Si chez Patrick Wilson les toiles sont empruntées aux paysages urbains de la côte ouest du sud de la Californie, la géométrie s’élance de la diversité des éléments traversés tels que le désert, le ciel et les plages, les villes tentaculaires aux géométries rappelant les Boogies Woogies de Piet Mondrian et les Obelisk de Barnett Newman. Les formes sont reconnaissables tant que leur géométrie n’interfère pas avec les couleurs et l’inquiétante compromission d’un extérieur et de l’intériorité des couleurs commémorant une réserve, comme pour passer de l’œil qui regarde à l’intellection qui questionne. Un questionnement qui se réserve le droit, de la ligne au spectre formel d’une géométrie qui puise dans l’impossible finitude de la forme ; toute forme se déterminant par rapport à une géométrie, les ombres portées se développant, se dévoilant pour distraire les dites formes qui s’entremêlent, pour forcer l’œil à ne jamais s’arrêter à l’objet qui questionne la forme dans sa pluralité. Les compositions sont pourtant montrées dans des diptyques comme point d’entrée.
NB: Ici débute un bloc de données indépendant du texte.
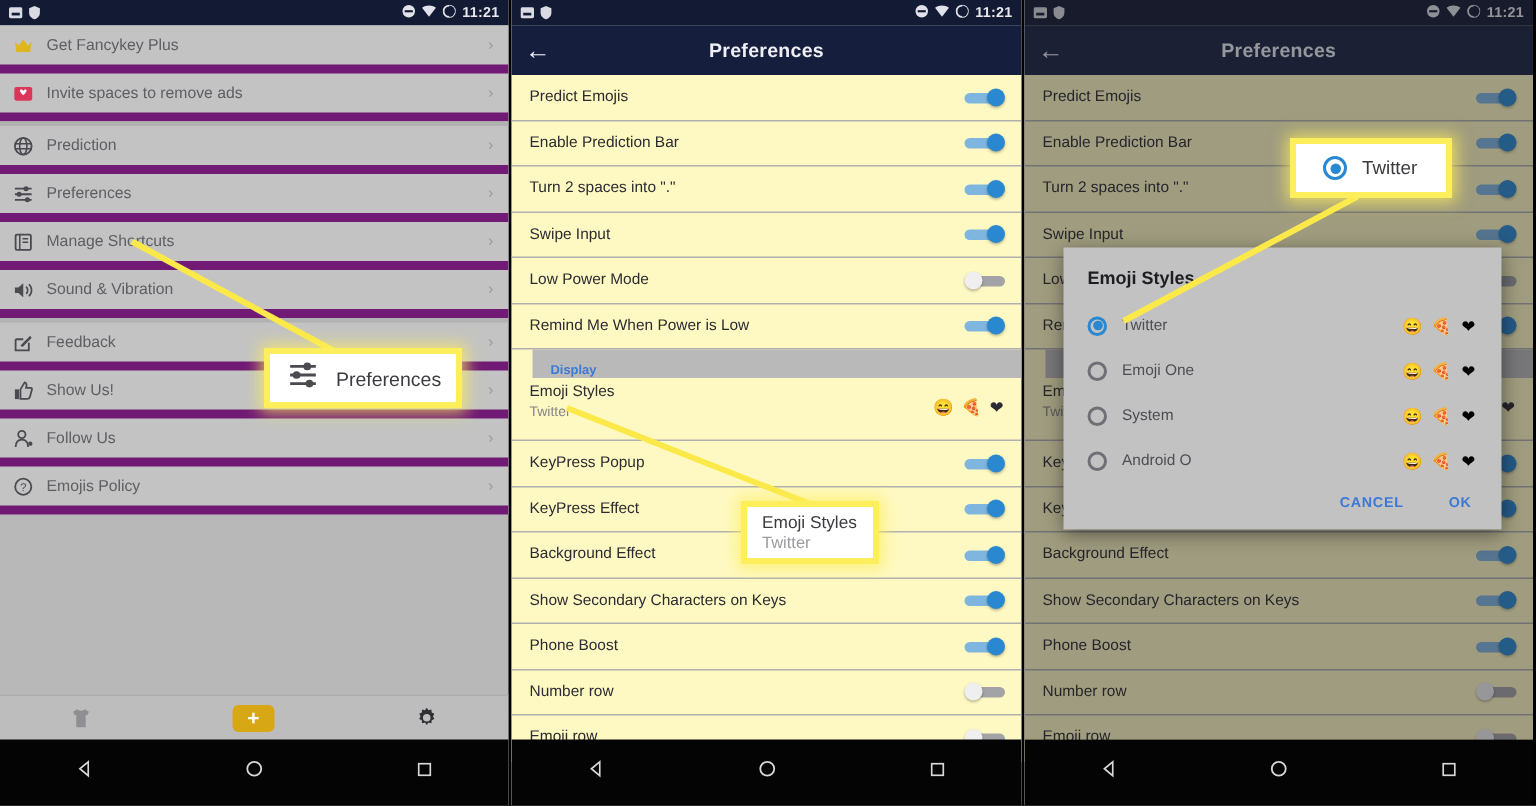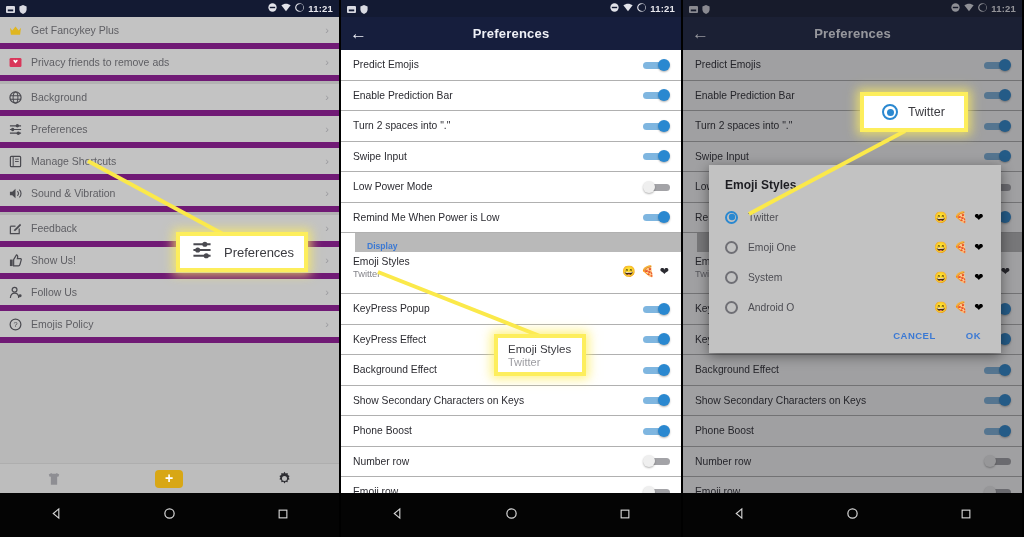--- a/index.html
+++ b/index.html
@@ -77,21 +77,21 @@
 
   
   .navbar {
     position: absolute; left:0; right:0; bottom:0;
     height: 44px; background: #040404;
     display: flex; align-items: center; justify-content: space-around;
   }
   .nav-ico { color: #d8d8d8; }
 
   
-  .plist { background: #ffffff; }
+  .plist { background: #fef9c3; }
   .prow {
     height: 30.5px; display: flex; align-items: center;
     padding: 0 11px 0 12px;
     border-bottom: 1px solid #b0b0b0;
     color: #2b2b31; font-size: 10.3px;
   }
   .prow .plbl { flex: 1; }
   .prow.sub { height: 42px; align-items: flex-start; padding-top: 4px; flex-direction: column; position: relative;}
   .prow.sub .plbl { flex: none; }
   .prow .psub { color: #84848a; font-size: 9.3px; margin-top: 2px; }
@@ -230,35 +230,35 @@
           <span class="lbl">Get Fancykey Plus</span>
           <span class="chev">›</span>
         </div>
         <div class="row">
           <span class="ico">
             <svg width="13" height="11" viewBox="0 0 14 12">
                 <rect x="0.5" y="1" width="13" height="10" rx="1.5" fill="#d9365a"></rect>
                 <path d="M4.6 3.6 C4.6 2.6 6.2 2.6 7 4 C7.8 2.6 9.4 2.6 9.4 3.6 C9.4 5 7 7 7 7 C7 7 4.6 5 4.6 3.6 Z" fill="#fff"></path>
               </svg>
           </span>
-          <span class="lbl">Privacy friends to remove ads</span>
+          <span class="lbl">Invite spaces to remove ads</span>
           <span class="chev">›</span>
         </div>
       </div>
 
       <div class="grp">
         <div class="row">
           <span class="ico">
             <svg width="13" height="13" viewBox="0 0 14 14">
                 <circle cx="7" cy="7" r="6" fill="none" stroke="#4a4a50" stroke-width="1.3"></circle>
                 <ellipse cx="7" cy="7" rx="2.6" ry="6" fill="none" stroke="#4a4a50" stroke-width="1.1"></ellipse>
                 <path d="M1 5.2 H13 M1 8.8 H13" stroke="#4a4a50" stroke-width="1.1"></path>
               </svg>
           </span>
-          <span class="lbl">Background</span>
+          <span class="lbl">Prediction</span>
           <span class="chev">›</span>
         </div>
         <div class="row">
           <span class="ico">
             <svg width="13" height="13" viewBox="0 0 14 14">
                 <path d="M1 3 H13 M1 7 H13 M1 11 H13" stroke="#4a4a50" stroke-width="1.3"></path>
                 <circle cx="9" cy="3" r="1.8" fill="#4a4a50"></circle>
                 <circle cx="4" cy="7" r="1.8" fill="#4a4a50"></circle>
                 <circle cx="10" cy="11" r="1.8" fill="#4a4a50"></circle>
               </svg>

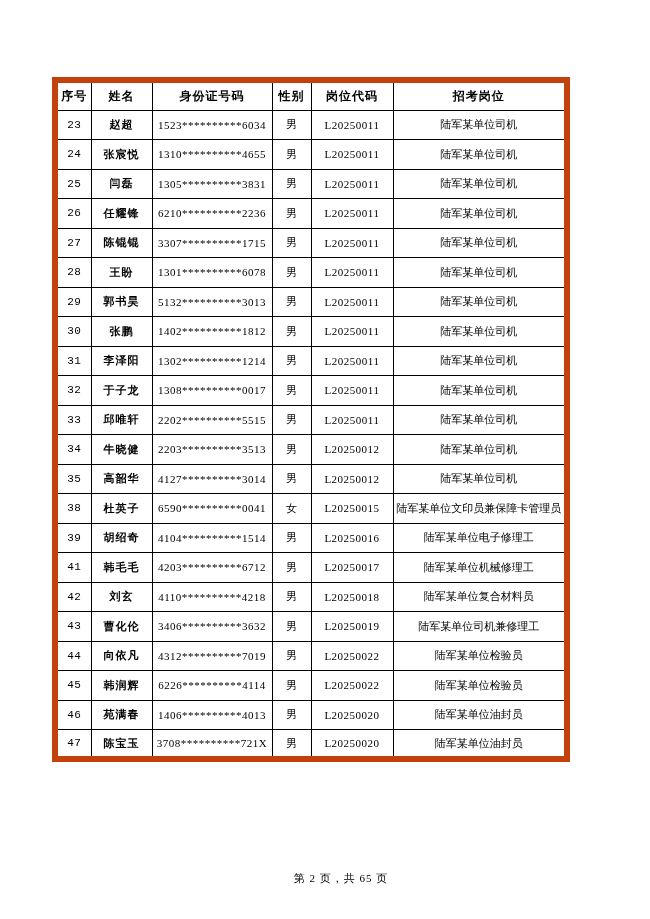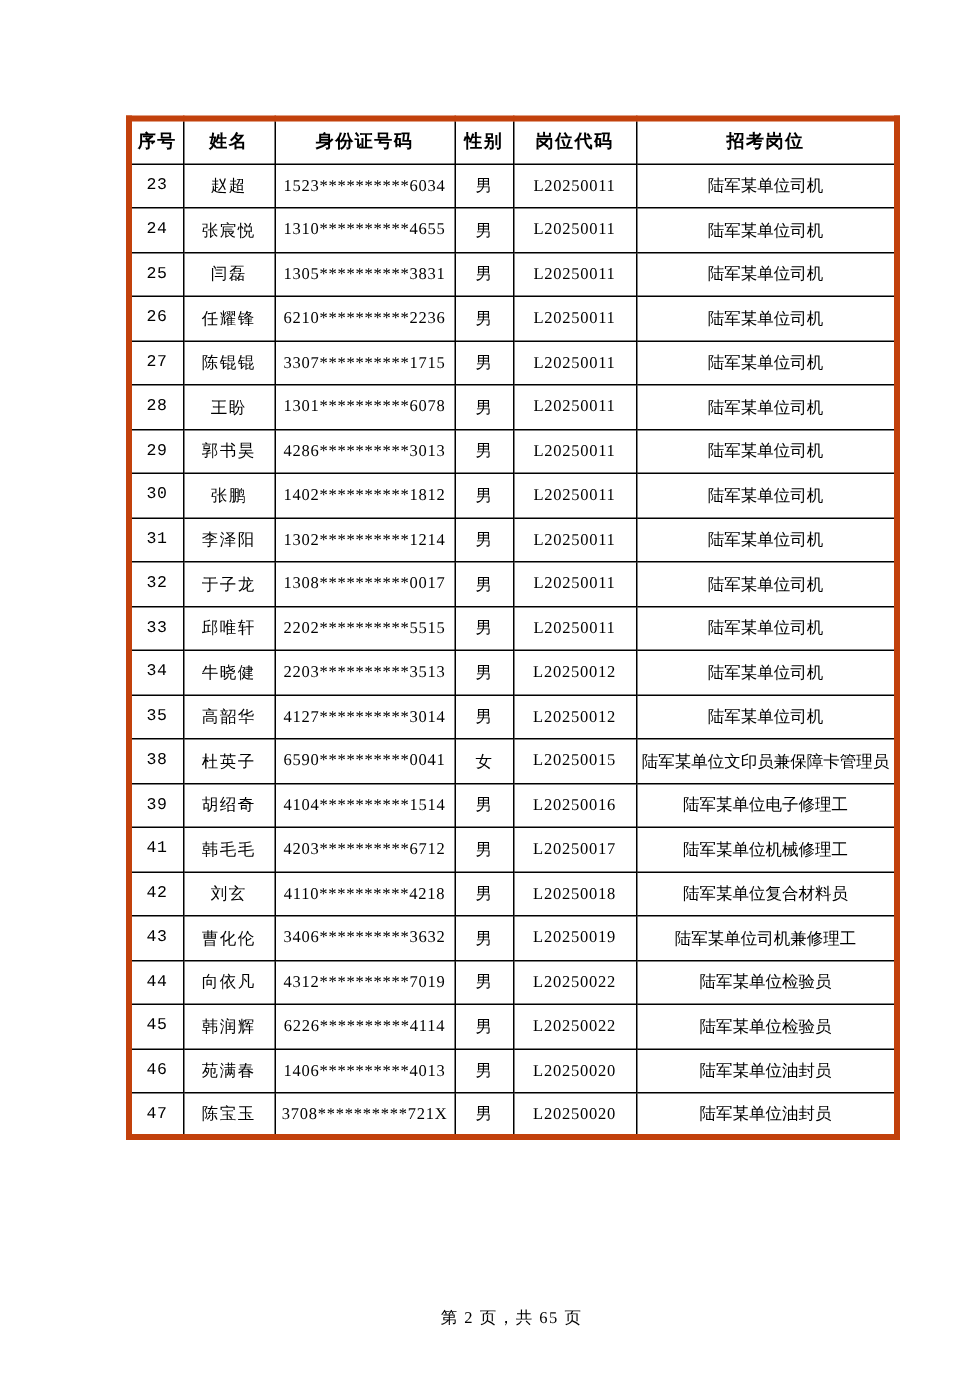--- a/index.html
+++ b/index.html
@@ -12,46 +12,46 @@
   }
   .page {
     position: relative;
     width: 650px;
     height: 919px;
     background: #ffffff;
     overflow: hidden;
   }
   table.roster {
     position: absolute;
-    left: 84px;
+    left: 52px;
     top: 77px;
     width: 512px;
     border-collapse: collapse;
     table-layout: fixed;
-    border: 4px solid #c2410c;
+    border: 6px solid #c2410c;
   }
   table.roster th,
   table.roster td {
     border: 1px solid #000000;
     text-align: center;
     vertical-align: middle;
     padding: 0;
     overflow: hidden;
     white-space: nowrap;
     height: 29.5px;
     font-size: 11px;
   }
   table.roster thead th {
     height: 30px;
     font-weight: bold;
     font-size: 12px;
     letter-spacing: 1px;
   }
   td.col-seq      { font-size: 11px; letter-spacing: 0.5px; font-family: Liberation Mono, monospace; }
-  td.col-name     { font-size: 12px; letter-spacing: 1px; }
+  td.col-name     { font-size: 12px; letter-spacing: 1px; font-weight: bold; }
   td.col-id_number{ font-size: 11px; letter-spacing: 0.5px; }
   td.col-gender   { font-size: 12px; }
   td.col-post_code{ font-size: 11px; letter-spacing: 0.5px; }
   td.col-post     {
     text-align: left;
     padding-left: 5px;
     font-size: 11px;
     letter-spacing: 0;
   }
   .page-footer {
@@ -134,21 +134,21 @@
           <td class="col-seq">28</td>
           <td class="col-name">王盼</td>
           <td class="col-id_number">1301**********6078</td>
           <td class="col-gender">男</td>
           <td class="col-post_code">L20250011</td>
           <td class="col-post">陆军某单位司机</td>
         </tr>
         <tr>
           <td class="col-seq">29</td>
           <td class="col-name">郭书昊</td>
-          <td class="col-id_number">4286**********3013</td>
+          <td class="col-id_number">5132**********3013</td>
           <td class="col-gender">男</td>
           <td class="col-post_code">L20250011</td>
           <td class="col-post">陆军某单位司机</td>
         </tr>
         <tr>
           <td class="col-seq">30</td>
           <td class="col-name">张鹏</td>
           <td class="col-id_number">1402**********1812</td>
           <td class="col-gender">男</td>
           <td class="col-post_code">L20250011</td>

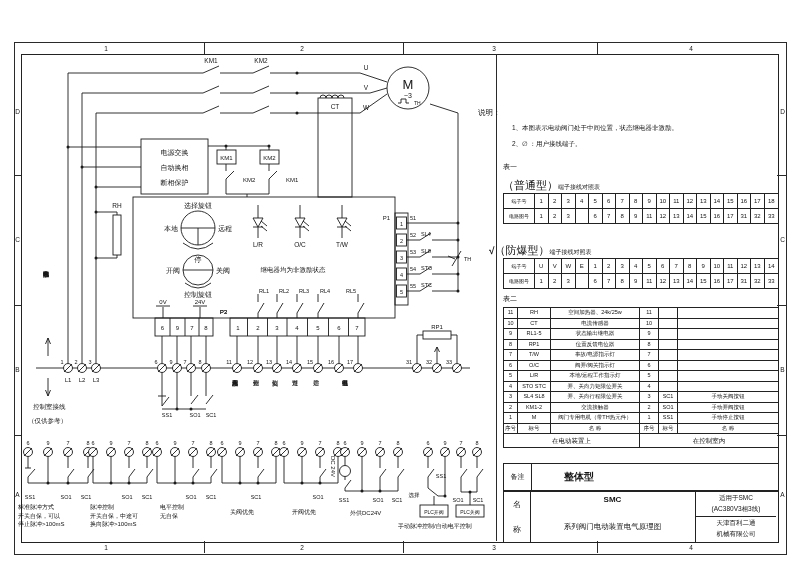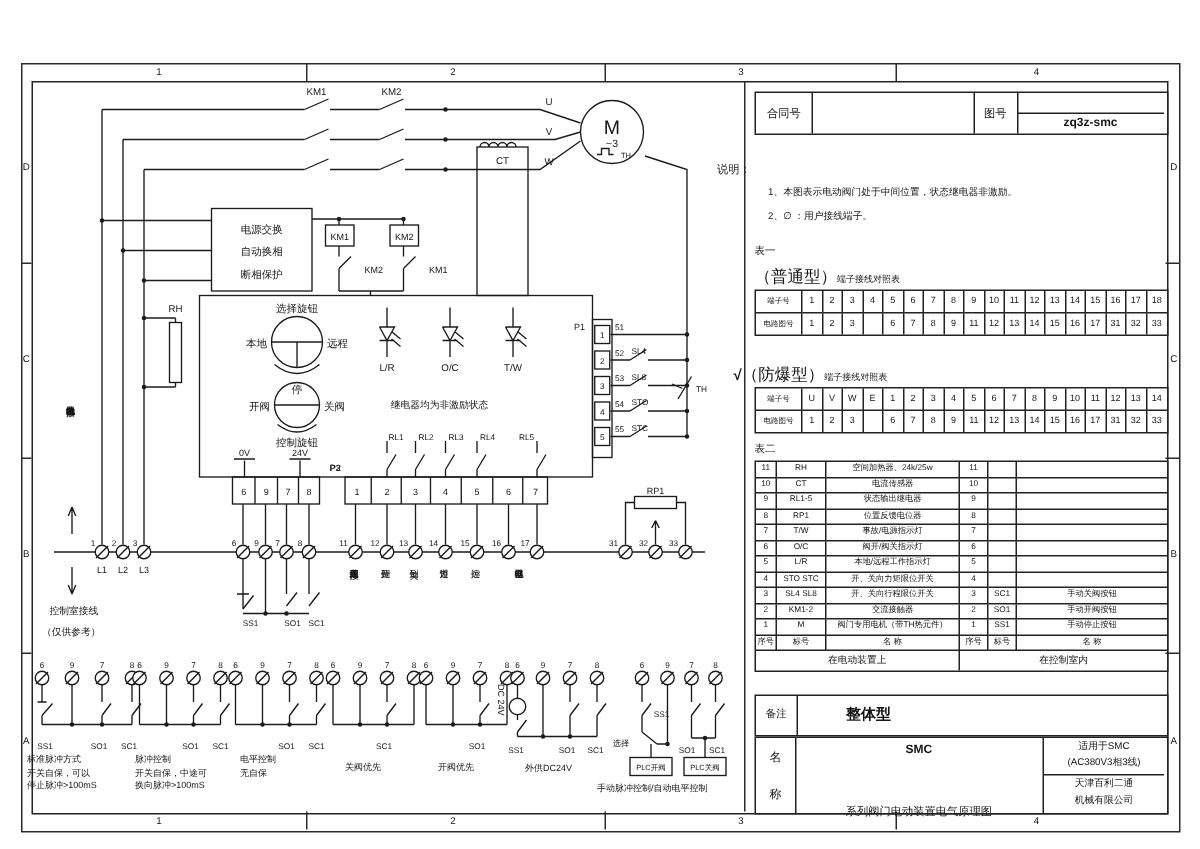--- a/index.html
+++ b/index.html
@@ -399,27 +399,20 @@
   <div class="abs cap" style="left:292px;top:508px">
       <div>开阀优先</div>
     </div>
   <div class="abs cap" style="left:350px;top:509px">
       <div>外供DC24V</div>
     </div>
   <div class="abs cap" style="left:398px;top:522px">
       <div>手动脉冲控制/自动电平控制</div>
     </div>
 
-  <div class="abs" style="left:503px;top:61px;width:274px;height:27px;border:1.2px solid #222">
-    <div class="abs" style="left:0;top:0;width:37px;height:27px;border-right:1px solid #222;font-size:7.5px;text-align:center;line-height:27px">合同号</div>
-    <div class="abs" style="left:37px;top:0;width:108px;height:27px;border-right:1px solid #222"></div>
-    <div class="abs" style="left:145px;top:0;width:29px;height:27px;border-right:1px solid #222;font-size:7.5px;text-align:center;line-height:27px">图号</div>
-    <div class="abs" style="left:174px;top:0;width:98px;height:13px;border-bottom:1px solid #222"></div>
-    <div class="abs" style="left:174px;top:13px;width:98px;height:14px;font-size:8px;font-weight:bold;text-align:center;line-height:14px">zq3z-smc</div>
-  </div>
 
   <div class="abs" style="left:478px;top:108px;font-size:7.5px">说明：</div>
   <div class="abs" style="left:512px;top:124px;width:262px;font-size:6.5px">1、本图表示电动阀门处于中间位置，状态继电器非激励。</div>
   <div class="abs" style="left:512px;top:140px;width:262px;font-size:6.5px">2、∅ ：用户接线端子。</div>
 
   <div class="abs" style="left:503px;top:162px;font-size:7px">表一</div>
   <div class="abs" style="left:503px;top:175px;white-space:nowrap">
     <span class="big">（普通型）</span><span class="sub">端子接线对照表</span>
   </div>
   <div class="abs tbox" style="left:503px;top:193px;width:274px">
@@ -622,21 +615,21 @@
     <div class="abs" style="left:0;top:0;width:27px;height:26px;border-right:1px solid #222;font-size:7px;text-align:center;line-height:26px">备注</div>
     <div class="abs" style="left:60px;top:0;height:26px;font-size:10px;font-weight:bold;line-height:26px">整体型</div>
   </div>
 
   <div class="abs" style="left:503px;top:491px;width:274px;height:50px;border:1.8px solid #222">
     <div class="abs" style="left:0;top:0;width:26px;height:100%;border-right:1px solid #222;font-size:8px;display:flex;flex-direction:column;justify-content:space-around;align-items:center">
       <span>名</span>
         <span>称</span>
     </div>
     <div class="abs" style="left:26px;top:3px;width:165px;text-align:center;font-size:8px;font-weight:bold">SMC</div>
-    <div class="abs" style="left:26px;top:44px;width:165px;text-align:center;font-size:7.5px">系列阀门电动装置电气原理图</div>
+    <div class="abs" style="left:26px;top:30px;width:165px;text-align:center;font-size:7.5px">系列阀门电动装置电气原理图</div>
     <div class="abs" style="left:191px;top:0;width:1px;height:100%;background:#222"></div>
     <div class="abs" style="left:192px;top:0;width:80px;height:24px;border-bottom:1px solid #222;text-align:center;font-size:6.5px;line-height:11px">
       <div>适用于SMC</div>
         <div>(AC380V3相3线)</div>
     </div>
     <div class="abs" style="left:192px;top:25px;width:80px;height:24px;text-align:center;font-size:6.5px;line-height:11px">
       <div>天津百利二通</div>
         <div>机械有限公司</div>
     </div>
   </div>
Si Joseph Albers travaillait sur ce qui fait corps entre couleur et forme dans le carré, ici le but n’est plus la forme encadrant la couleur, mais une expérience de la vision qui fait une polyphonie tant que ces compositions tentent une reconnaissance sculpturale du regard vouant sa temporalité n’est plus liée aux lieux d’un espace clos.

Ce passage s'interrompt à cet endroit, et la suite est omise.